Specific disease entities
Disorders of stem cell proliferation
Pluripotential stem cell failure (aplastic anaemia)
Normal marrow function is dependent on stem cell renewal and maturation of all cell lines. Failure of stem cell proliferation and differentiation results in aplastic anaemia. Both genetically determined and acquired forms occur (Table 16.1.3).
Fanconi anaemia
Approximately 75% of children have congenital abnormalities, with a wide range of defects. The commonest are café-au-lait spots, short stature, microcephaly and skeletal anomalies, with thumb and radial hypoplasia or aplasia being most characteristic. Renal anomalies, stenosis of auditory canals, micro-ophthalmia, hypogenitalism and a variety of anomalies of the gastrointestinal tract may also occur.

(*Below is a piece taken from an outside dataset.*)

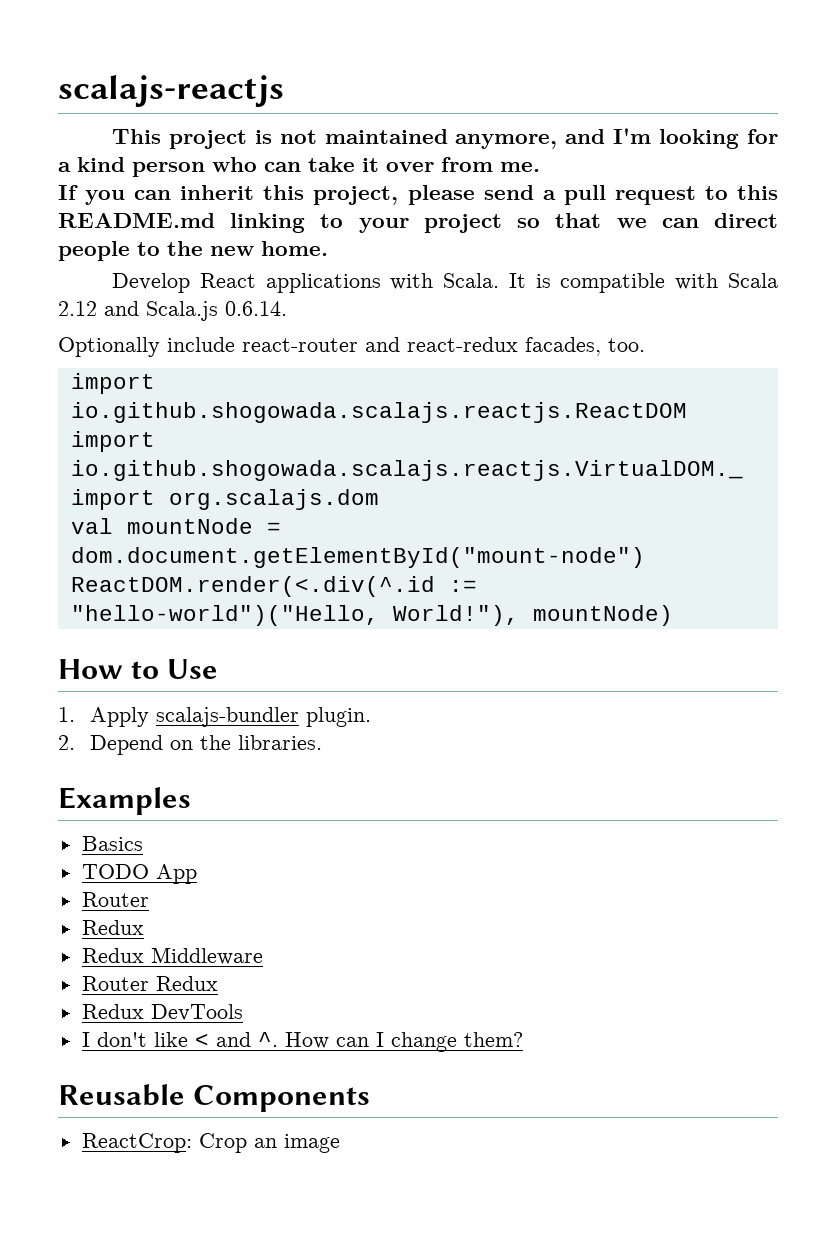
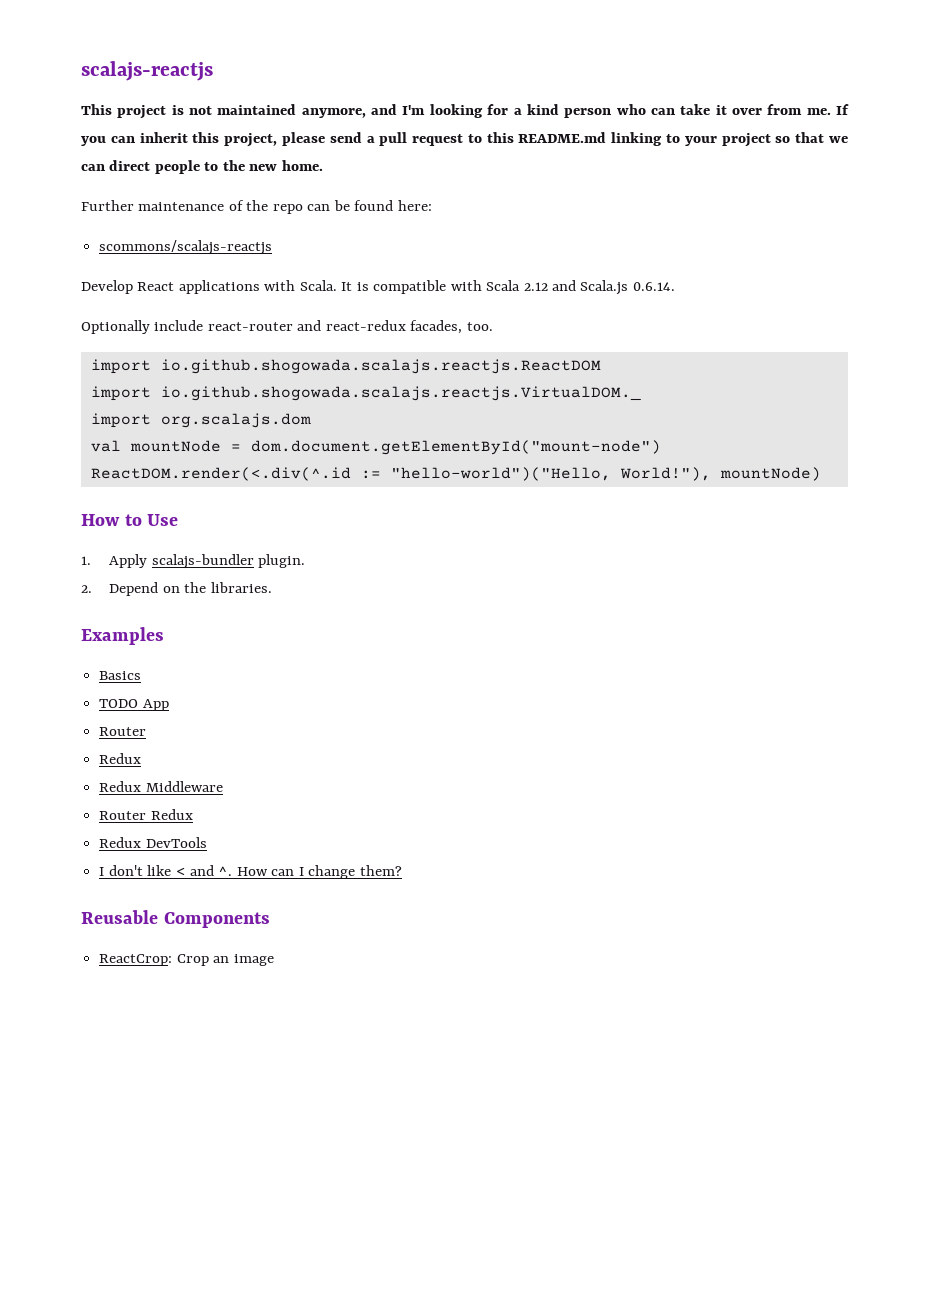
- This project is not maintained anymore, and I'm looking for a kind person who can take it over from me.
- If you can inherit this project, please send a pull request to this README.md linking to your project so that we can direct people to the new home.
+ This project is not maintained anymore, and I'm looking for a kind person who can take it over from me. If you can inherit this project, please send a pull request to this README.md linking to your project so that we can direct people to the new home.
+ Further maintenance of the repo can be found here:
+ scommons/scalajs-reactjs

The child shown in Figure 16.1.4 has many features of this disorder.
Acquired aplastic anaemia
• drugs: chloramphenicol, anticonvulsants, non-steroidal anti-inflammatory agents and cytotoxic drugs
• chemicals: benzene, organic solvents, insecticides
• viral hepatitis: usually non-A, non-B, non-C hepatitis, less commonly Epstein–Barr virus, cytomegalovirus, parvovirus or human immunodeficiency virus (HIV)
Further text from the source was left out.